TF gets in on the bud by Jolene Ramsey

Fat tags the protein

To the surface it transits

Wrapped in the virus

Living cells are like microscopic cities. The proteins, which are the workhorses of a cell, must accurately navigate to the place where they will perform their assigned tasks. Sometimes we equate the way that proteins get to their final destination to adding an address to a letter.

When a virus infects a cell, its proteins must conform to the cell norm or rewire the system. It is of interest to understand how viruses approach this problem. In the case of a small accessory protein called TF that is found in the virions of Sindbis virus, adding lipids to the protein serves as its ‘address’ to get it to the location where new virions are released from an infected cell.

Original research: https://dx.doi.org/10.1128%2FJVI.02000-16

During graduate school, Jolene Ramsey studied the molecular mechanisms governing enveloped eukaryotic virus assembly. She has a long-term interest in understanding how viruses exploit host cells to build more virions.  You can follow her on Twitter under the handle @jrrmicro

Enjoyed Jolene’s sciku? Check out her other sciku ‘Click click go!’, ‘Privateer, the phage’, ‘The Phriendly Phage’ and Saba, the morning breeze.

Crop blighter

Rice blast: crop blighter.

Inhibiting one protein

stops the fungal spread.

 

Up to 30% of rice crop is destroyed by rice blast every year, causing huge welfare and economic costs. Sakulkoo et al (2018) have found that inhibiting a single protein enzyme in the fungus stops the spread of the blight through a rice plant.

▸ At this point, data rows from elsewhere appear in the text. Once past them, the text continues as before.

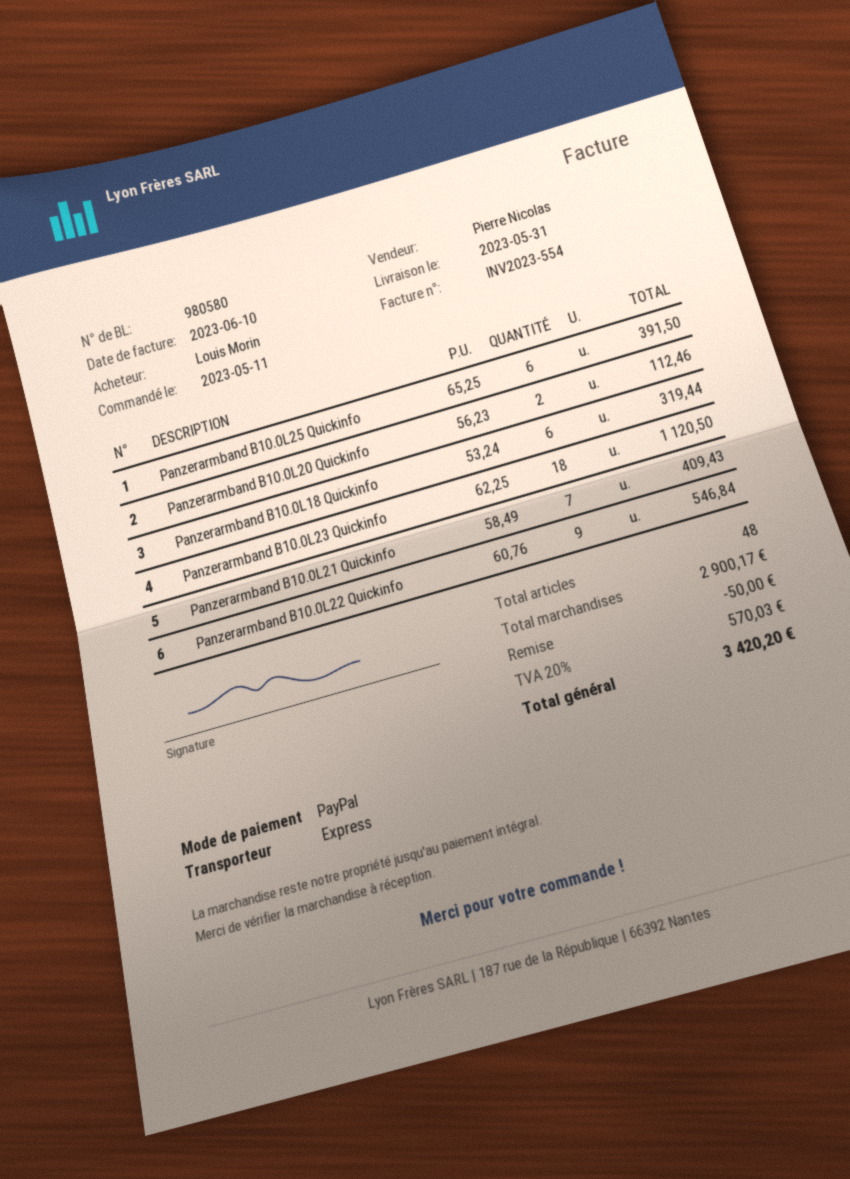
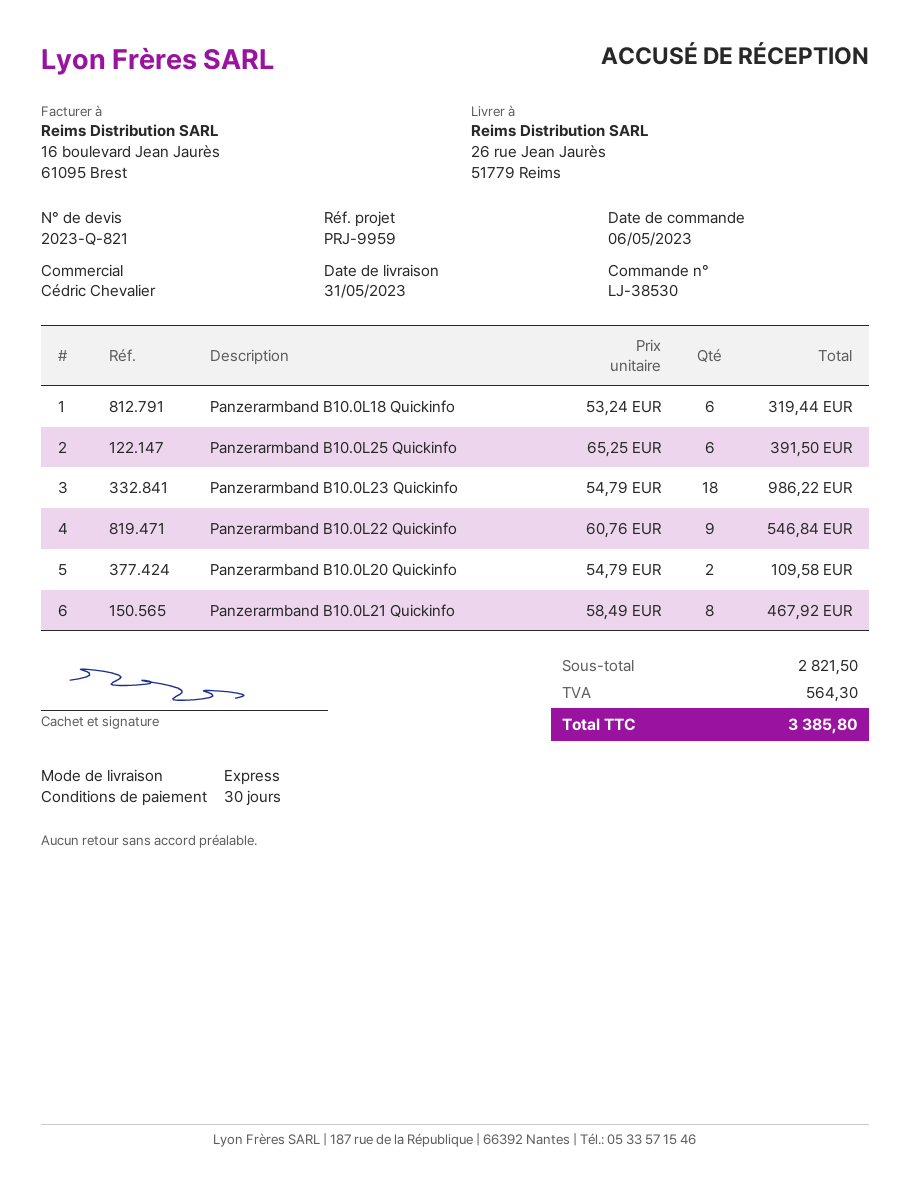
order date: 2023-05-11 -> 2023-05-06
sales rep: Pierre Nicolas -> Cédric Chevalier
Panzerarmband B10.0L20 Quickinfo: 2 x 56.23 = 112.46 -> 2 x 54.79 = 109.58
Panzerarmband B10.0L23 Quickinfo: 18 x 62.25 = 1120.50 -> 18 x 54.79 = 986.22
Panzerarmband B10.0L21 Quickinfo: 7 x 58.49 = 409.43 -> 8 x 58.49 = 467.92
subtotal: 2900.17 -> 2821.50
discount: 50.00 -> none
tax: 570.03 -> 564.30
total: 3420.20 -> 3385.80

The fungus’s mitogen-activated protein Pmk1 plays a role in suppressing its host’s immune system and controls the ability of the fungus to move from one rice cell to another. By inhibiting Pmk1’s kinase the fungus is trapped within the infected rice cell and is unable to spread and infect the rest of the rice plant. This latest discovery could point the way towards new rice blast control methods, resulting in increased food security and economic development.

Original research: http://dx.doi.org/10.1126/science.aaq0892

 

Transcription by Prof Sridhar Hannenhalli

To express or not

Here now a bit or a lot

That is the question.

 

Every cell in an organism contains an identical copy of the genome, except for rare somatic mutations, that encodes its entire gene complement. Yet, each of the hundreds of individual cell types in an organism utilizes a well-defined subset of the genes – imagine your neurons expressing genes that are normally expressed in skin cells. Thus the cell, starting from the single-celled embryo, must have a mechanism to control when, and how much of, each gene is expressed. This control is exercised, in large part, at the level of transcription – the process of reading the DNA encoding a gene on the genome and copying it into a messenger RNA (mRNA), which is eventually translated into the final protein product (or otherwise processed into a final RNA product).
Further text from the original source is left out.